Many in the religious community are celebrating the opening of Ken Ham's Ark Encounter - a theme park with a full scale 'replica' of Noah's ark as its centerpiece. Millions will visit this large structure and marvel at the enormity of the Bible story reified in such a grand way. Will they even consider the impossibility of bronze age men unlikely skilled in making sea-worthy vessels processing the wood, assembling it (sans nails, bolts) without equipment such as cranes to result in the largest wooden vessel ever claimed (by far) and -on top of that- having it be seaworthy for almost one year of stress afloat with all those animals, food and supplies? Chances are good that most will emerge with an even stronger belief rather than realizing that the Noah's ark story is almost certainly fiction. Are they seeing what they want to see and downplaying 'irreverent thoughts'?
Critical thinking is that mode of thinking - about any subject, content, or problem - in which the thinker improves the quality of his or her thinking by skillfully taking charge of the structures inherent in thinking and imposing intellectual standards upon them.
It is our nature to be biased — evidenced by the fact that bias is so difficult to avoid or even to detect. Thus the importance of teaching the younger generations how to think critically. Critical thinking is a skill and this skill requires practice (and indeed the desire to be objective). Instruction such as Common Barriers to Critical Thinking is necessary to help us even identify the many ways we fail to be objective and thus enable us to learn how to discipline our thoughts and make sounder decisions.
An ideal venue for critical thinking is modern science. The scientific method imposes a systemic discipline designed to improve the quality of its results by mitigating the natural biases of the human agents (the scientists). And it works. Science is a highly critical process in which the individual researcher consciously tries to falsify his/her findings – aggressively trying to find the flaw in the research. The motivation is clear, nobody wants the humiliation of fellow scientists exposing flaws. In science one cannot bullshit the evidence or the math (for long) and one does not get a pass for being famous. Indeed the more famous the scientist, the more career benefit to the individual who exposes a flaw. This is true systemic motivation for critical thinking.
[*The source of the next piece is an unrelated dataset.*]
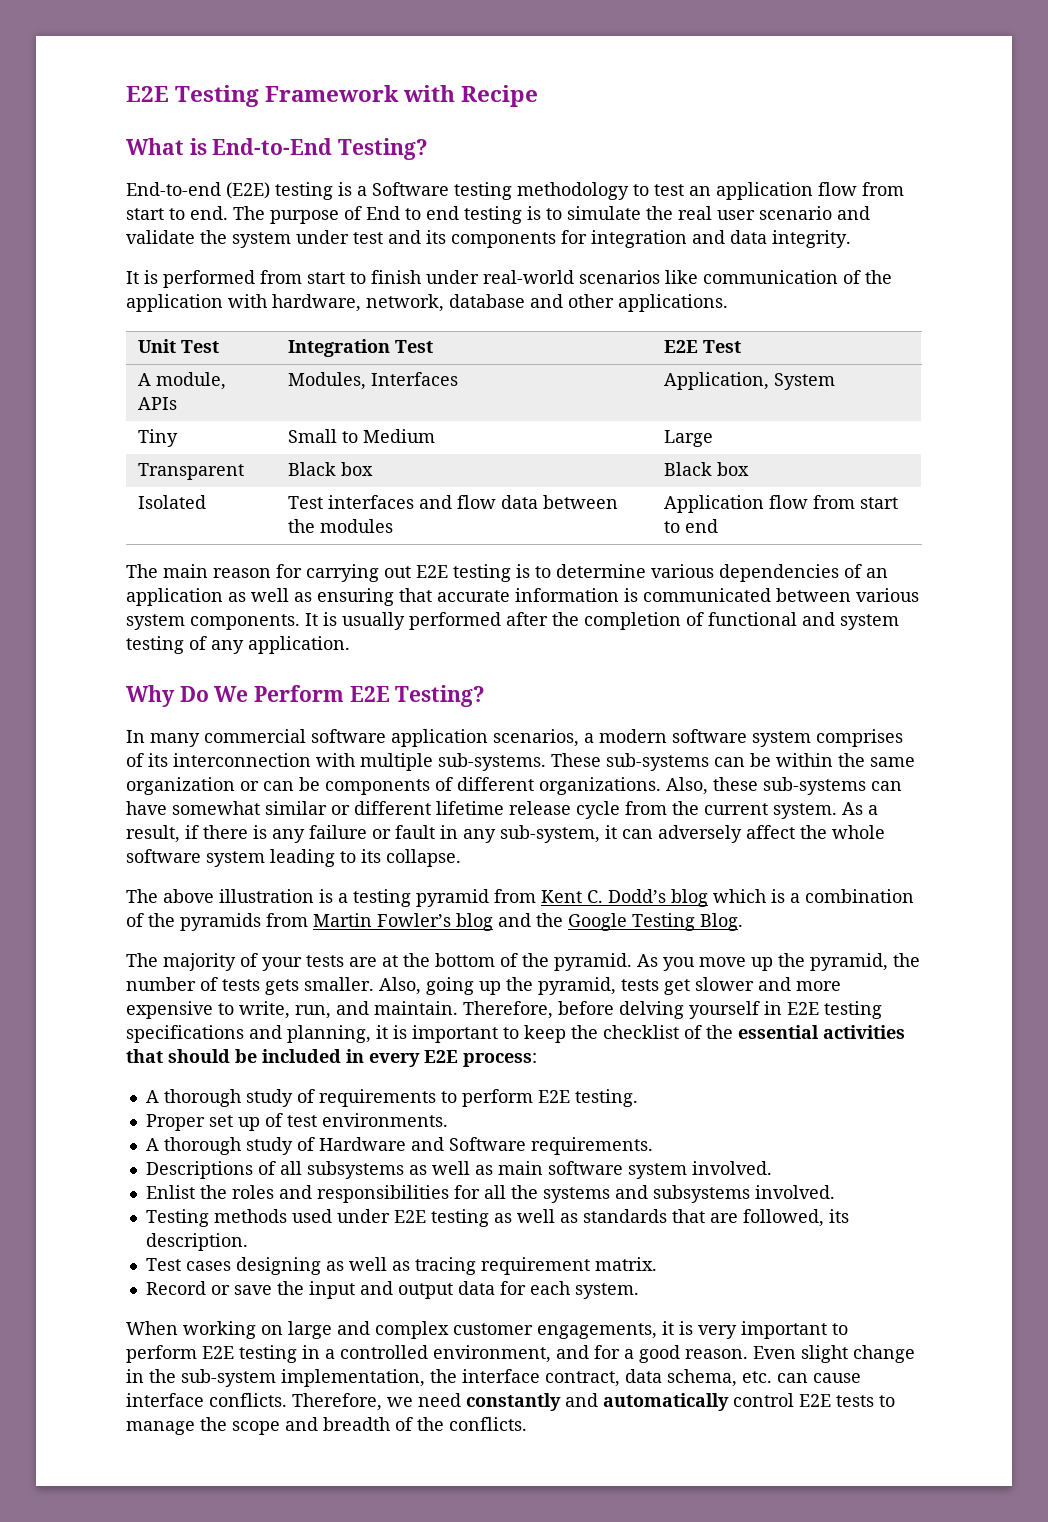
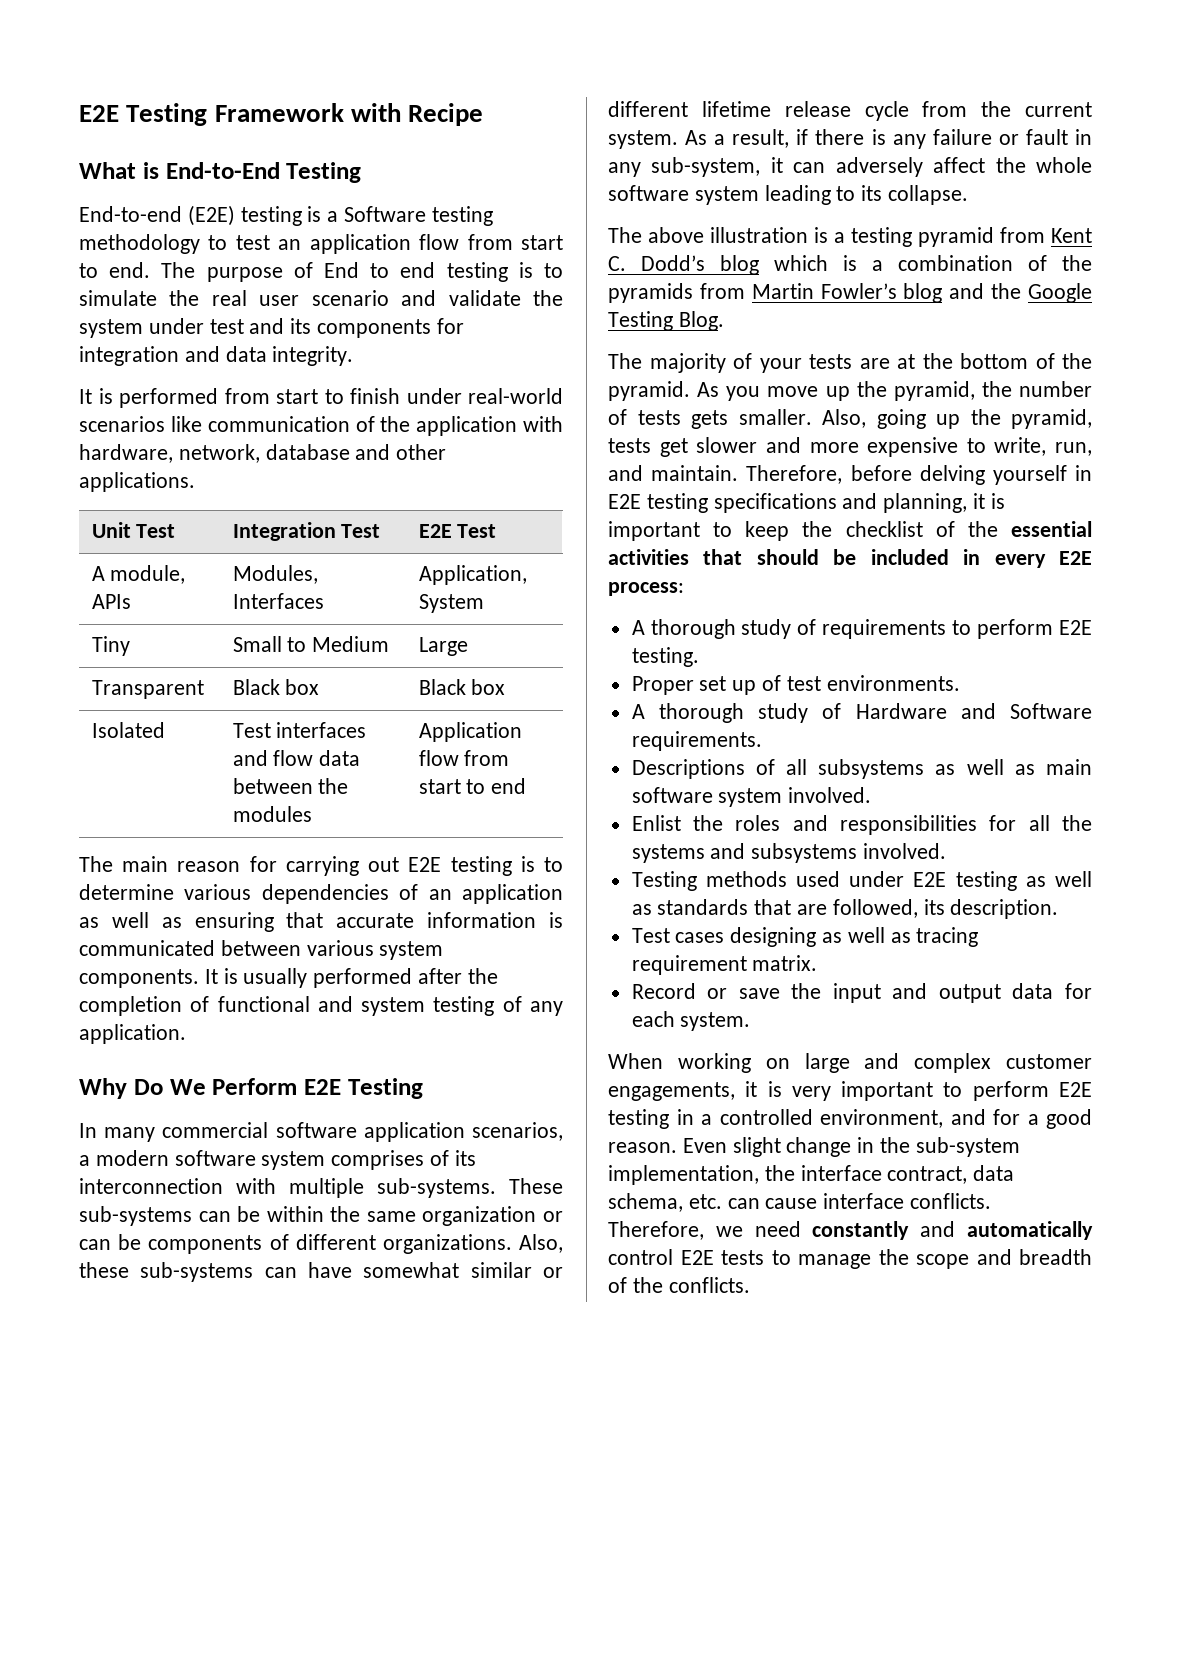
[338,138,429,160] Testing? -> [286,162,362,183] Testing
[395,685,486,707] Testing? -> [347,1078,423,1099] Testing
There is (one would think) obvious value in being disciplined in one's thought process just like a scientist. Before drawing a conclusion it makes good sense to ensure the conclusion is based upon solid evidence (not just a wish or an emotion) and that the analysis is not polluted by personal bias or cultural conditioning. Borrowing from the scientific method we should all be our own devil's advocate. We should be able to state, with evidence, why we hold a particular viewpoint (or belief).
• Why do you hold the position that the human release of Carbon into the atmosphere is not contributing to a climate problem?
• Why is abortion (at whatever stage you wish to investigate) wrong (or right)?
• Why is homosexuality not natural (a biochemical consequence) but rather a conscious choice?
If one is using critical thinking skills then answers to questions like these would not have anything to do with emotion or be a parroting of another human being's words. They would not be based upon the credibility of a famous person or because of words in the Bible or Qur'an. Critical thinking employs disciplined logic and semantics based upon well-scrutinized evidence (data).
If we are interested in drawing the highest quality conclusions, it is in our best interest to develop the discipline to suppress emotions and desires (and indeed beliefs) and literally follow the evidence to wherever it leads (good or bad).
An inconvenient truth is, in my opinion, superior to a reassuring lie.